*Data records:*
---*---
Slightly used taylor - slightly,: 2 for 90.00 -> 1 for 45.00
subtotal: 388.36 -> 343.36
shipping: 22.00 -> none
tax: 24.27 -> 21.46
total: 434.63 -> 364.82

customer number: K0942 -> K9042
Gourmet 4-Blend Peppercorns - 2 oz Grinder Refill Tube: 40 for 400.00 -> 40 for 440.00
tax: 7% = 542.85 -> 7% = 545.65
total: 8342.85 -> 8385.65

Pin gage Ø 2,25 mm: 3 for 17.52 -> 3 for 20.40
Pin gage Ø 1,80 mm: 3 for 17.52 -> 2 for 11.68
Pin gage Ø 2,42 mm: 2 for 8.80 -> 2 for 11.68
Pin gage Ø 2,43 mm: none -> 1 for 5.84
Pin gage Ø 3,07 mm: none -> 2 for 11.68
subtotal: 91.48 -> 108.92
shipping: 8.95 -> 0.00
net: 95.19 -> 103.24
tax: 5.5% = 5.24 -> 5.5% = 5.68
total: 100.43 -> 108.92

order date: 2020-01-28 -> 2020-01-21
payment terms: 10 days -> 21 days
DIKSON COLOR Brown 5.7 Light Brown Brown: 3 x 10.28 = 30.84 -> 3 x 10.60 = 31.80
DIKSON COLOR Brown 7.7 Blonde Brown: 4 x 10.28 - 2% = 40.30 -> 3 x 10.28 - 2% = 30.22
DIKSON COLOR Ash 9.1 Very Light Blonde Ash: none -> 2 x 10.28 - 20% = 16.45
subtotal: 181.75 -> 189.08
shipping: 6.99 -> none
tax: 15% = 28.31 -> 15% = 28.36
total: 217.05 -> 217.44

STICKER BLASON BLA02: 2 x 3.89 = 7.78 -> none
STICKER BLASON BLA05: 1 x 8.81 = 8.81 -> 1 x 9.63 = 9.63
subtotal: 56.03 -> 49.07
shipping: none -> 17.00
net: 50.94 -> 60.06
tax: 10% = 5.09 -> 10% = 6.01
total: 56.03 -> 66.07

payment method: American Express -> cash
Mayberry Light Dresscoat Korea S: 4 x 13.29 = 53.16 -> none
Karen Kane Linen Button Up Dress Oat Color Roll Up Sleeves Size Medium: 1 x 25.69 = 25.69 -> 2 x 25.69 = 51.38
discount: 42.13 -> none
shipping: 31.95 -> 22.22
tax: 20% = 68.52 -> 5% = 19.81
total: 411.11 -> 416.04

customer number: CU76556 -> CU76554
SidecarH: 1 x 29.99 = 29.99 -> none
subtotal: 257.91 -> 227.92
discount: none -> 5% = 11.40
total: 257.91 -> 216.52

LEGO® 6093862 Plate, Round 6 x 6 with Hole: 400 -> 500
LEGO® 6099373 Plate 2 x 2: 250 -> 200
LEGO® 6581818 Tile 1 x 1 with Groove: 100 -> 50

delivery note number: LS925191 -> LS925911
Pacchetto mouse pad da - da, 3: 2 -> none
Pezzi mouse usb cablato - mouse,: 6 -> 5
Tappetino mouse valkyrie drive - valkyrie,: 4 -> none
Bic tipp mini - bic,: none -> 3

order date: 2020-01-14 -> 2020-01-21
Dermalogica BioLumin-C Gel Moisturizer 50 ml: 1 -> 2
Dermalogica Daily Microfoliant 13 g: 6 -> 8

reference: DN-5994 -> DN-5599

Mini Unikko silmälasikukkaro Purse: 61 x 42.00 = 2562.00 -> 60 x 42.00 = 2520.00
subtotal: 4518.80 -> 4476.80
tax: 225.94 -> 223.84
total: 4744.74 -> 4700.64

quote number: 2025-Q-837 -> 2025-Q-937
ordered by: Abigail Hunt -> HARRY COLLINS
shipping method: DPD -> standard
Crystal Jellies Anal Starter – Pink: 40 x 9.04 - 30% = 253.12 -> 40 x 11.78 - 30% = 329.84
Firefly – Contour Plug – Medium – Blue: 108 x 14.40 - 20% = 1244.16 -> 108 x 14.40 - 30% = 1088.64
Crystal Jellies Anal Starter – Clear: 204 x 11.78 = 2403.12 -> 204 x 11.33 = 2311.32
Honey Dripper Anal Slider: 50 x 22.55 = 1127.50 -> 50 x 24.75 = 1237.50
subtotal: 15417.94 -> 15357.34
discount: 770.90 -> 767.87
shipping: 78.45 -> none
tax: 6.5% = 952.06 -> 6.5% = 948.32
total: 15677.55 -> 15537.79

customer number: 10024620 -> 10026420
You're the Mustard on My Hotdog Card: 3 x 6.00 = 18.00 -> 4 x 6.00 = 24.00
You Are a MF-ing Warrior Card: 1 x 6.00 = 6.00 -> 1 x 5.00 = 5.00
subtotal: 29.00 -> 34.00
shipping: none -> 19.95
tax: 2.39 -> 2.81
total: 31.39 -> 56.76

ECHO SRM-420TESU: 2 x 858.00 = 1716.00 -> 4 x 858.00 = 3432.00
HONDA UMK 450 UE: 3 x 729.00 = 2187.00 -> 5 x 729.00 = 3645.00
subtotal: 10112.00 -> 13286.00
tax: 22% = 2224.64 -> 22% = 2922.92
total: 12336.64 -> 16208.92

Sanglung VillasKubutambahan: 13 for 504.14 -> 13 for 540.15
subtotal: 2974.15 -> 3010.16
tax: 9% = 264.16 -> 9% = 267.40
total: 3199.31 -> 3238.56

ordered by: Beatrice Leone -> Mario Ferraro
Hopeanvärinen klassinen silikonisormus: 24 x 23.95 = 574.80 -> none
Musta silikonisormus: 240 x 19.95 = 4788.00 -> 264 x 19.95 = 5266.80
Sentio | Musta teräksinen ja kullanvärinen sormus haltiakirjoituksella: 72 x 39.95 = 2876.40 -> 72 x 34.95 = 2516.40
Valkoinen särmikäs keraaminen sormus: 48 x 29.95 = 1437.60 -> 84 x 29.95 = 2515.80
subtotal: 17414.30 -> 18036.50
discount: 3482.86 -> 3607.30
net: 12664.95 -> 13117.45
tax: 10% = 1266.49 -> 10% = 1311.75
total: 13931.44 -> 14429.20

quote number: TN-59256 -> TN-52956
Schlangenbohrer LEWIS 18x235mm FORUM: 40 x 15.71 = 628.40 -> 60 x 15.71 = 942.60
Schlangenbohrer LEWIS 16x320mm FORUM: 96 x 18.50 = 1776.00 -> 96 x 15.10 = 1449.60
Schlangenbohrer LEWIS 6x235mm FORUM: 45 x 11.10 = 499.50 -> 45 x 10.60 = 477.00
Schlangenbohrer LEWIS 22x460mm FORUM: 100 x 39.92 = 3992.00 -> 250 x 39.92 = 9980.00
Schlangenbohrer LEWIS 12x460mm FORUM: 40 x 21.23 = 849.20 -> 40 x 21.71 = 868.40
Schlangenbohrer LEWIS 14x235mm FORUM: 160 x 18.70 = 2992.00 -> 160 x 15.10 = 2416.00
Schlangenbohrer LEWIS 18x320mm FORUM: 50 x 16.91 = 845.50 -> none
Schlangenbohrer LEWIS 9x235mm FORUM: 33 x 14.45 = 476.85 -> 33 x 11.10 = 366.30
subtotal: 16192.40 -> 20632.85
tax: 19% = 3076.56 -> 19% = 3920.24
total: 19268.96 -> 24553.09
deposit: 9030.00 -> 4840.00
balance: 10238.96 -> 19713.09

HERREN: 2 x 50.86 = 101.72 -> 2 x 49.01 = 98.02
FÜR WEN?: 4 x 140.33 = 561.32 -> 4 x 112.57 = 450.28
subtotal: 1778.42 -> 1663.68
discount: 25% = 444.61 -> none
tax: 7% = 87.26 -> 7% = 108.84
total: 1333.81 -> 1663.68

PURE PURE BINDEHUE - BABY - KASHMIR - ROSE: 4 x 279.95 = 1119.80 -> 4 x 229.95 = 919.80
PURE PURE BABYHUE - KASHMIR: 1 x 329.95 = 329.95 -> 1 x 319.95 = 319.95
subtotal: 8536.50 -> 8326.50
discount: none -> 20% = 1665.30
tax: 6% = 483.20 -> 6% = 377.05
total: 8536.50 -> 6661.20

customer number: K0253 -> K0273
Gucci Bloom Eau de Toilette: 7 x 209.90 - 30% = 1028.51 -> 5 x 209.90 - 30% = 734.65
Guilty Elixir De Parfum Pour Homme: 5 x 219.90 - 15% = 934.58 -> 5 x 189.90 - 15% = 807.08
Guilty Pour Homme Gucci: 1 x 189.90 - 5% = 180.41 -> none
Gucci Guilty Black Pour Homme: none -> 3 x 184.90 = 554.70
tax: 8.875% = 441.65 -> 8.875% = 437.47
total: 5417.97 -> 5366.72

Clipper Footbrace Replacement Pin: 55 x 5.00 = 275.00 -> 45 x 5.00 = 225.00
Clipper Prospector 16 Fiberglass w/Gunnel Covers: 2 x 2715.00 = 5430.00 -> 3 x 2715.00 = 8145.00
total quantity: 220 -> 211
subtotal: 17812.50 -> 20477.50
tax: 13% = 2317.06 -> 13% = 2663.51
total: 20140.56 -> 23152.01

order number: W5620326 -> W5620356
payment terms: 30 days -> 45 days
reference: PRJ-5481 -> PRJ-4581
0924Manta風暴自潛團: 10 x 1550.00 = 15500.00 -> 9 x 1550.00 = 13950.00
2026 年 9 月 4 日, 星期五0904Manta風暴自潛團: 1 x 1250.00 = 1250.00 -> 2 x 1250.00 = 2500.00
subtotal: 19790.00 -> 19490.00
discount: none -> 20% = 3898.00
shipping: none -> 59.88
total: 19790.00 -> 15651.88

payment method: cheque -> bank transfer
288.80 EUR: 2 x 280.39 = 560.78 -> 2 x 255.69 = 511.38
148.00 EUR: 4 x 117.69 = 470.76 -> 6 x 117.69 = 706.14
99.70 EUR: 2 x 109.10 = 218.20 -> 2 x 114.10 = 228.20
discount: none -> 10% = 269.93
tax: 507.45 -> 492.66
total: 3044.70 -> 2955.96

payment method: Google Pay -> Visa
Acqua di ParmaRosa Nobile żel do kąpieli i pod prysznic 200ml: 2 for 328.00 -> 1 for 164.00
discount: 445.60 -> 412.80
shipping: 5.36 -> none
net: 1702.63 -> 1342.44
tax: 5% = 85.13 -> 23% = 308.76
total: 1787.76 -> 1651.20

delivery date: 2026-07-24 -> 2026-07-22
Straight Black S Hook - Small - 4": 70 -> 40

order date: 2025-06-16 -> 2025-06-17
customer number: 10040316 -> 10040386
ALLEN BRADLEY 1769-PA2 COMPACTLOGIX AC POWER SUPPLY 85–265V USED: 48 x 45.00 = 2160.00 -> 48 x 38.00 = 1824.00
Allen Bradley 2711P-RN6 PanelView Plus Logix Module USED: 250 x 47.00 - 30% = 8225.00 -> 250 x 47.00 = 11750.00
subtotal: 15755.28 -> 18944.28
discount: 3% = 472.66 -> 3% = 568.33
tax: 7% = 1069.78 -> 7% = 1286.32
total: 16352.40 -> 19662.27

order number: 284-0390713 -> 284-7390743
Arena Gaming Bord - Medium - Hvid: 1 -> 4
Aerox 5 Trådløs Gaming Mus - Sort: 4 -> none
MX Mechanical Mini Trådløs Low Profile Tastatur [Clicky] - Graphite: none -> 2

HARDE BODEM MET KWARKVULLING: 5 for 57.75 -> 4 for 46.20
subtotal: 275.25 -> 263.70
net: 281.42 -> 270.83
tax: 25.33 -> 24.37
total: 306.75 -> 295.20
---*---
Start with the line above that contains "tax: 22% = 2224.64 -> 22% = 2922.92" and stop after the line that contains "total: 13931.44 -> 14429.20". Output those lines exactly, and only those.

tax: 22% = 2224.64 -> 22% = 2922.92
total: 12336.64 -> 16208.92

Sanglung VillasKubutambahan: 13 for 504.14 -> 13 for 540.15
subtotal: 2974.15 -> 3010.16
tax: 9% = 264.16 -> 9% = 267.40
total: 3199.31 -> 3238.56

ordered by: Beatrice Leone -> Mario Ferraro
Hopeanvärinen klassinen silikonisormus: 24 x 23.95 = 574.80 -> none
Musta silikonisormus: 240 x 19.95 = 4788.00 -> 264 x 19.95 = 5266.80
Sentio | Musta teräksinen ja kullanvärinen sormus haltiakirjoituksella: 72 x 39.95 = 2876.40 -> 72 x 34.95 = 2516.40
Valkoinen särmikäs keraaminen sormus: 48 x 29.95 = 1437.60 -> 84 x 29.95 = 2515.80
subtotal: 17414.30 -> 18036.50
discount: 3482.86 -> 3607.30
net: 12664.95 -> 13117.45
tax: 10% = 1266.49 -> 10% = 1311.75
total: 13931.44 -> 14429.20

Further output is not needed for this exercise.